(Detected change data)
▼

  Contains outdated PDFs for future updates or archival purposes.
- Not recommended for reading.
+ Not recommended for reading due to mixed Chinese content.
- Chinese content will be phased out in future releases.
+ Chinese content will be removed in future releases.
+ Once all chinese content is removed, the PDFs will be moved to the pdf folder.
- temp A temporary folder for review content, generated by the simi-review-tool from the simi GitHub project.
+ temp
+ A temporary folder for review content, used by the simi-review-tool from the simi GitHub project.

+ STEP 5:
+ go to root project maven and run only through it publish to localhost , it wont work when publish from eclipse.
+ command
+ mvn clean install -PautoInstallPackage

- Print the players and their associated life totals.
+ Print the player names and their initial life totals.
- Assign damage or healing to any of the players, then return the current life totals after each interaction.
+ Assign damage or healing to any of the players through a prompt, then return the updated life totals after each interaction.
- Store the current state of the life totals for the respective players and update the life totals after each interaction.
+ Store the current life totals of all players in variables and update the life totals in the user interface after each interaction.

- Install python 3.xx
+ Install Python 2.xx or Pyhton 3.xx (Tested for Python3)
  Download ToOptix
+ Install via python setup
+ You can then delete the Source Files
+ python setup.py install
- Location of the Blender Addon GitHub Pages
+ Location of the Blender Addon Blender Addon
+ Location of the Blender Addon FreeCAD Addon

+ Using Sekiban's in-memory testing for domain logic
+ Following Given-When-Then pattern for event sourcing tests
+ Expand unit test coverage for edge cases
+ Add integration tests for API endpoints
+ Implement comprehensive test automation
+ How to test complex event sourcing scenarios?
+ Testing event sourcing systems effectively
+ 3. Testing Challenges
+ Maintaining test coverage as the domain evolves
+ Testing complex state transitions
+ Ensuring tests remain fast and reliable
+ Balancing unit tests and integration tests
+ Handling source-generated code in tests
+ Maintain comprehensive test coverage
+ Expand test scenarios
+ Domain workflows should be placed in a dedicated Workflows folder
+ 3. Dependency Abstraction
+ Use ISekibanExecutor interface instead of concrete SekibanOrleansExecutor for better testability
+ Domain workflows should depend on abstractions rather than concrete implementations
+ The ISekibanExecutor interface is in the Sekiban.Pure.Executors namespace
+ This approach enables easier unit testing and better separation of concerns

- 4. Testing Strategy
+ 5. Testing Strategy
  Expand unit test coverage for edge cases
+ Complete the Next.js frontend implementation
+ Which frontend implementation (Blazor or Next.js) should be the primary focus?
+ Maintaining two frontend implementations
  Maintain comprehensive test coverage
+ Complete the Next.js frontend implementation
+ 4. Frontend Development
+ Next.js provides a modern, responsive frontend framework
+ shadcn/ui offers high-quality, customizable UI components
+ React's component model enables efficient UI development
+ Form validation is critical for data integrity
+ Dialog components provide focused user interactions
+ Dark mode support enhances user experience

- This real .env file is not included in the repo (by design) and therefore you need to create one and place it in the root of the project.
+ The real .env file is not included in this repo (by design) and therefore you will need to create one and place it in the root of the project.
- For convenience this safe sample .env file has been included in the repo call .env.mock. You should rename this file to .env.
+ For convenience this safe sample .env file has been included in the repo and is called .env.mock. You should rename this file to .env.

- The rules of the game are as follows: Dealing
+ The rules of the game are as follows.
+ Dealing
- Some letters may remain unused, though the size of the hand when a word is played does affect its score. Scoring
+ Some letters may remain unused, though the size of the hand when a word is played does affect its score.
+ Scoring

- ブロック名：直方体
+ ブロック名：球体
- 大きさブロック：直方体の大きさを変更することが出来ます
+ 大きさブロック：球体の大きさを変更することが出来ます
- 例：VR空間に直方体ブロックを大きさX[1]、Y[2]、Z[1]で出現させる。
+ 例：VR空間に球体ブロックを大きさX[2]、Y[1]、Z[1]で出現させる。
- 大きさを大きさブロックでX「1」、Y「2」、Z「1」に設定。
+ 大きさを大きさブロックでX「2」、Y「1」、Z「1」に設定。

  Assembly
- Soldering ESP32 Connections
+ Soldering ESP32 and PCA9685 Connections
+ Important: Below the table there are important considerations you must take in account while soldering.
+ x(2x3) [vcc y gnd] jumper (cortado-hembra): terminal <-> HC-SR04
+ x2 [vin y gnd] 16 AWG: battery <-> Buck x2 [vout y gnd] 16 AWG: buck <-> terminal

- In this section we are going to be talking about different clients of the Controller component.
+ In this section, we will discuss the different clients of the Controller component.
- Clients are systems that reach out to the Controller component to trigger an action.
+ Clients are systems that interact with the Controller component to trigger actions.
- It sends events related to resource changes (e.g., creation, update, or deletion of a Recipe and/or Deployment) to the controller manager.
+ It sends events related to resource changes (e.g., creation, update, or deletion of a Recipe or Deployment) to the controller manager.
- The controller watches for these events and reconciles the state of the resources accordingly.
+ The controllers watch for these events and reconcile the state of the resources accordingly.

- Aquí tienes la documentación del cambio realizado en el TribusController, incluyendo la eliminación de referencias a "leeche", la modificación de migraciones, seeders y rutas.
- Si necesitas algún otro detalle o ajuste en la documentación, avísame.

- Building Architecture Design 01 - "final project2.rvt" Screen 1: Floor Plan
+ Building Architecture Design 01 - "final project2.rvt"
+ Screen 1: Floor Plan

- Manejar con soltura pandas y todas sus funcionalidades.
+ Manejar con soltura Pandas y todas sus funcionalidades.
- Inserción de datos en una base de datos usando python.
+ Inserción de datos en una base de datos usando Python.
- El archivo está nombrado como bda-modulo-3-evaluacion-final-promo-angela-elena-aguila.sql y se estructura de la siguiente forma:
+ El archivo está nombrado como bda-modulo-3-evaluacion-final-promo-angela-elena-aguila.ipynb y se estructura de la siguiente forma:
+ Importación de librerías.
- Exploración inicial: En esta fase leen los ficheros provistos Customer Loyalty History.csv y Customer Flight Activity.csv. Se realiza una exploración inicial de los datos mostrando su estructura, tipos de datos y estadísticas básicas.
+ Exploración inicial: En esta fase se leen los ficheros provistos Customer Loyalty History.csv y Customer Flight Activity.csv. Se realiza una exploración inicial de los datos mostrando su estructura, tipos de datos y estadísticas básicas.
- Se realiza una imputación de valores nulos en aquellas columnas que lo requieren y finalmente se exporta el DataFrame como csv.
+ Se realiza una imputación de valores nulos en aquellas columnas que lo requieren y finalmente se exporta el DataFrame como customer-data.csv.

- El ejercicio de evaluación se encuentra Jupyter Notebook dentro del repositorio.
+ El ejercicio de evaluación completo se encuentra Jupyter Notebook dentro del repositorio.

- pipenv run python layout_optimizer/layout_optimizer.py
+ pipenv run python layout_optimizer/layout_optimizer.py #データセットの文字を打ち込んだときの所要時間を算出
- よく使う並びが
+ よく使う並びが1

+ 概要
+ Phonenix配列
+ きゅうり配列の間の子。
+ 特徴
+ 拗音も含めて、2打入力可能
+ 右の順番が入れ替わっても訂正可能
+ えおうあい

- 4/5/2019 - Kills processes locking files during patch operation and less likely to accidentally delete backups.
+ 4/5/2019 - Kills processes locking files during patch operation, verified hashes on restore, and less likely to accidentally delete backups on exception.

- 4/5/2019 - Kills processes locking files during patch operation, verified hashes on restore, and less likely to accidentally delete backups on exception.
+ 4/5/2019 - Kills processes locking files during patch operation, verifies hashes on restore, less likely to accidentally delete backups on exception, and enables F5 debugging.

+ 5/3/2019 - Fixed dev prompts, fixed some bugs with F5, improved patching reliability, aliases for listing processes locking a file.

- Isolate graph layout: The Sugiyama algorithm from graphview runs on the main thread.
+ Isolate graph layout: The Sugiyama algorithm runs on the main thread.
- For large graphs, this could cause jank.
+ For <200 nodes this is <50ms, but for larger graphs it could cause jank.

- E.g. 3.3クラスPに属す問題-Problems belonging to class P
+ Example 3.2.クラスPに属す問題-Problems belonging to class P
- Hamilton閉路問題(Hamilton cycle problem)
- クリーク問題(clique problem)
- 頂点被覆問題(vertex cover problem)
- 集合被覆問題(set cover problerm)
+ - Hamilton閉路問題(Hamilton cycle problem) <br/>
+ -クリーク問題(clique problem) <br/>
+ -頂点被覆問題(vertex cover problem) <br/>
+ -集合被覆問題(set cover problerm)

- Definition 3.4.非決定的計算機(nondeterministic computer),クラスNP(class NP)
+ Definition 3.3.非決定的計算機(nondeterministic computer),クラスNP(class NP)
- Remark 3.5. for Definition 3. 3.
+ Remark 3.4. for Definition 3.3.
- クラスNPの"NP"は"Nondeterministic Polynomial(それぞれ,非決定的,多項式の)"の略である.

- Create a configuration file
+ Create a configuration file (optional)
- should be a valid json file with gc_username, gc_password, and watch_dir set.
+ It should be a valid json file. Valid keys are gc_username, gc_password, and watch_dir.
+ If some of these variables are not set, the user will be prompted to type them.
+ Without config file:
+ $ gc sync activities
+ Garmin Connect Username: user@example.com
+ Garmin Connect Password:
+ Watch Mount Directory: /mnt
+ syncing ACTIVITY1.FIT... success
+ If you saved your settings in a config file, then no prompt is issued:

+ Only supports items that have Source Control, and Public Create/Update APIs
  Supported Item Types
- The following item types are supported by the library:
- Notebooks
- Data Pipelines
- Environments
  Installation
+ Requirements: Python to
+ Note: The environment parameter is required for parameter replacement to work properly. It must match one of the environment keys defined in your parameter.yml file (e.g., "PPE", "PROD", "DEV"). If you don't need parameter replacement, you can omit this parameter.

▲

**WHAT YOU HAVE TO DO**
Scan the lines above for "(Tested for Python3)" and for "Addon FreeCAD Addon". Repeat exactly the line holding each of them and every line in between.

**RESPONSE AREA**
+ Install Python 2.xx or Pyhton 3.xx (Tested for Python3)
  Download ToOptix
+ Install via python setup
+ You can then delete the Source Files
+ python setup.py install
- Location of the Blender Addon GitHub Pages
+ Location of the Blender Addon Blender Addon
+ Location of the Blender Addon FreeCAD Addon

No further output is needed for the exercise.